21 U.S. Code § 353a–1 - Enhanced communication

(a) Submissions from State boards of pharmacy

In a manner specified by the Secretary of Health and Human Services (referred to in this section as the “Secretary”), the Secretary shall receive submissions from State boards of pharmacy—

(1) describing actions taken against compounding pharmacies, as described in subsection (b); or

(2) expressing concerns that a compounding pharmacy may be acting contrary to section 353a of this title.

(b) Content of submissions from State boards of pharmacy

An action referred to in subsection (a)(1) is, with respect to a pharmacy that compounds drugs, any of the following:

(1) The issuance of a warning letter, or the imposition of sanctions or penalties, by a State for violations of a State’s pharmacy regulations pertaining to compounding.

(2) The suspension or revocation of a State-issued pharmacy license or registration for violations of a State’s pharmacy regulations pertaining to compounding.
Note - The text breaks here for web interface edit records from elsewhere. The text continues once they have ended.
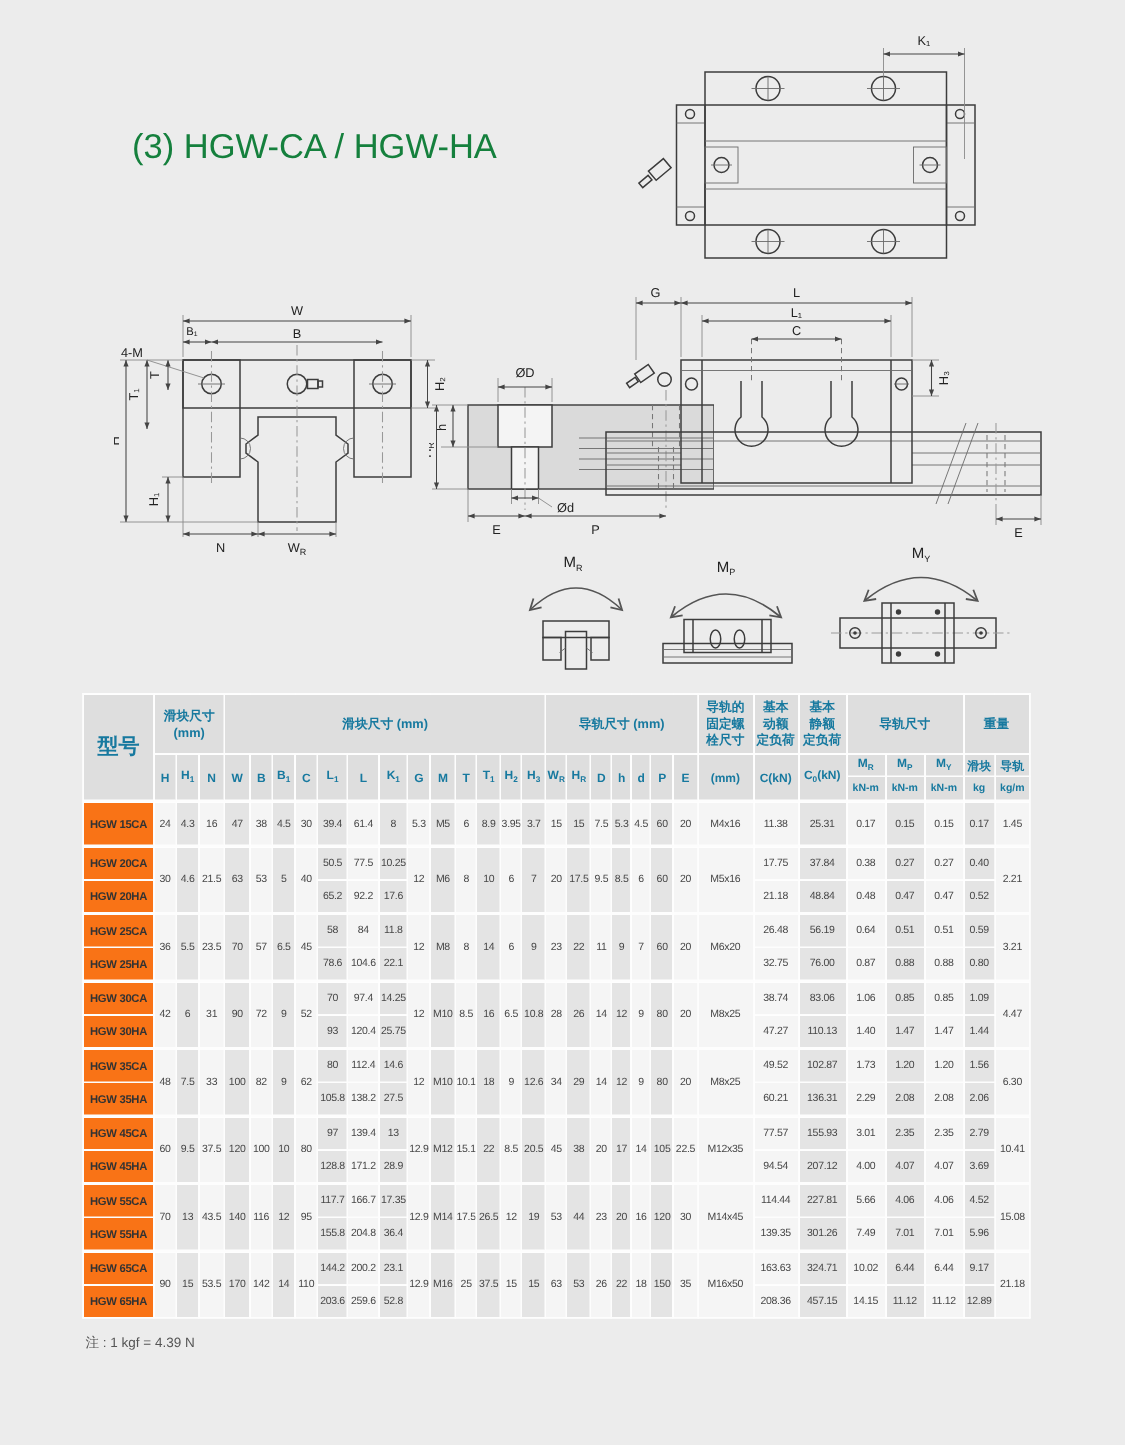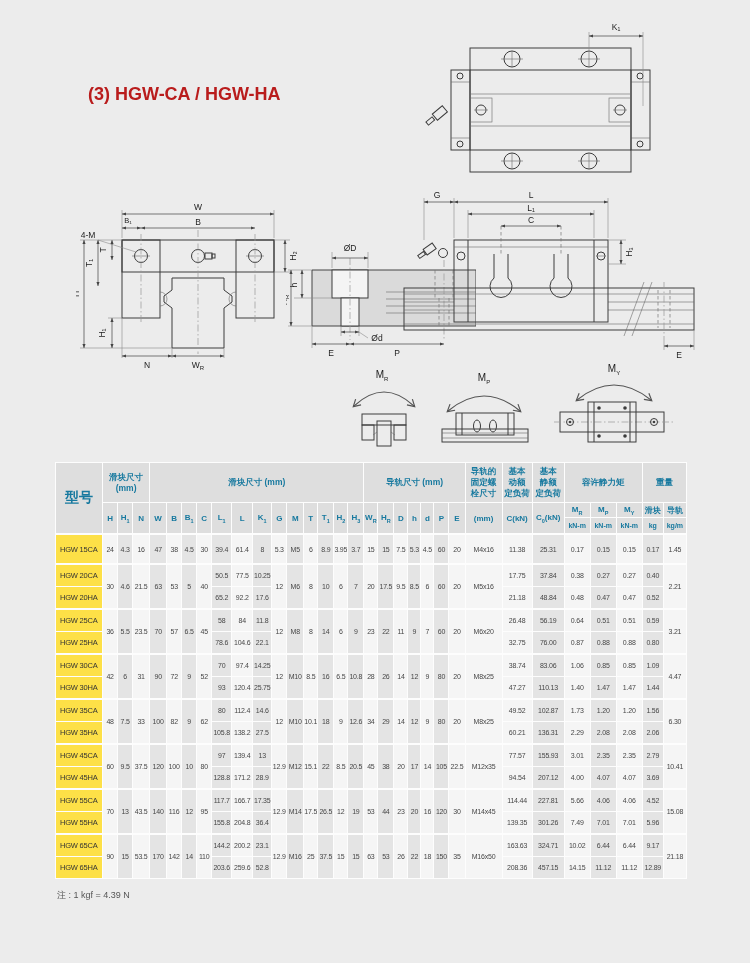--- a/index.html
+++ b/index.html
@@ -1,21 +1,21 @@
 <!DOCTYPE html>
 <html><head>
 <meta charset="utf-8">
 <style>
   html,body{margin:0;padding:0;}
   body{
     width:750px;height:963px;background:#ececec;position:relative;overflow:hidden;
     font-family:"Liberation Sans",sans-serif;
   }
   .page-title{
-    position:absolute;left:88px;top:84px;font-size:18px;font-weight:bold;color:#b91c1c;
+    position:absolute;left:88px;top:84px;font-size:23px;font-weight:normal;color:#15803d;
   }
   .dwg{position:absolute;}
   .lb{font-family:"Liberation Sans",sans-serif;font-size:8.5px;fill:#222;text-anchor:middle;}
   .lbs{font-size:6px;}
   .ol{stroke:#3c3c3c;stroke-width:1;fill:none;}
   .thin{stroke:#6a6a6a;stroke-width:0.6;fill:none;}
   .dim{stroke:#444;stroke-width:0.7;fill:none;marker-start:url(#da);marker-end:url(#da);}
   .ext{stroke:#8a8a8a;stroke-width:0.6;fill:none;}
   .cl{stroke:#999;stroke-width:0.7;fill:none;stroke-dasharray:7 2.5 1.5 2.5;}
   .dash{stroke:#777;stroke-width:0.7;fill:none;stroke-dasharray:3.5 2.5;}
@@ -29,21 +29,21 @@
   thead th{background:#dedede;color:#17799f;font-weight:bold;}
   .th-group{font-size:8.5px;line-height:1.3;white-space:pre-line;padding:3px 1px;}
   .th-model{font-size:14px;}
   .th-let{font-size:8px;height:24px;}
   .th-s1{height:14px;}
   .th-unit{font-size:7px;height:15px;font-weight:bold;}
   sub{font-size:5.5px;}
   tbody td{font-size:7px;color:#474747;height:21px;letter-spacing:-0.2px;}
   tbody tr.tall td{height:28px;}
   tr.band-start td{border-top:2px solid #fdfdfd;}
-  .td-model{text-align:left;padding-left:4px;font-weight:normal;color:#333;background:#fde047;font-size:7.5px;white-space:nowrap;}
+  .td-model{text-align:left;padding-left:4px;font-weight:bold;color:#333;background:#f97316;font-size:7.5px;white-space:nowrap;}
   .cL{background:#f5f5f5;}
   .cD{background:#e4e4e4;}
   .note{position:absolute;left:57px;top:889px;font-size:9px;color:#555;}
 </style>
 </head>
 <body>
 
 <svg width="0" height="0" style="position:absolute" aria-hidden="true">
   <defs>
     <marker id="da" viewBox="0 0 10 10" refX="9" refY="5" markerWidth="7" markerHeight="7" orient="auto-start-reverse">
@@ -330,21 +330,21 @@
           <th class="th-group" colspan="7">导轨尺寸 (mm)</th>
           <th class="th-group" colspan="1">导轨的
 固定螺
 栓尺寸</th>
           <th class="th-group" colspan="1">基本
 动额
 定负荷</th>
           <th class="th-group" colspan="1">基本
 静额
 定负荷</th>
-          <th class="th-group" colspan="3">容许静力矩</th>
+          <th class="th-group" colspan="3">导轨尺寸</th>
           <th class="th-group" colspan="2">重量</th>
         </tr>
         <tr>
           <th class="th-let" rowspan="2">H</th>
           <th class="th-let" rowspan="2">H<sub>1</sub></th>
           <th class="th-let" rowspan="2">N</th>
           <th class="th-let" rowspan="2">W</th>
           <th class="th-let" rowspan="2">B</th>
           <th class="th-let" rowspan="2">B<sub>1</sub></th>
           <th class="th-let" rowspan="2">C</th>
(3) The recall of a compounded drug due to concerns relating to the quality or purity of such drug.

(c) Consultation

The Secretary shall implement subsection (a) in consultation with the National Association of Boards of Pharmacy.

(d) Notifying State boards of pharmacy

The Secretary shall immediately notify State boards of pharmacy when—

(1) the Secretary receives a submission under subsection (a)(1); or

(2) the Secretary makes a determination that a pharmacy is acting contrary to section 353a of this title.

(Pub. L. 113–54, title I, § 105, Nov. 27, 2013, 127 Stat. 597.)

Editorial Notes

Codification

Section was enacted as part of the Compounding Quality Act and also as part of the Drug Quality and Security Act, and not as part of the Federal Food, Drug, and Cosmetic Act which comprises this chapter.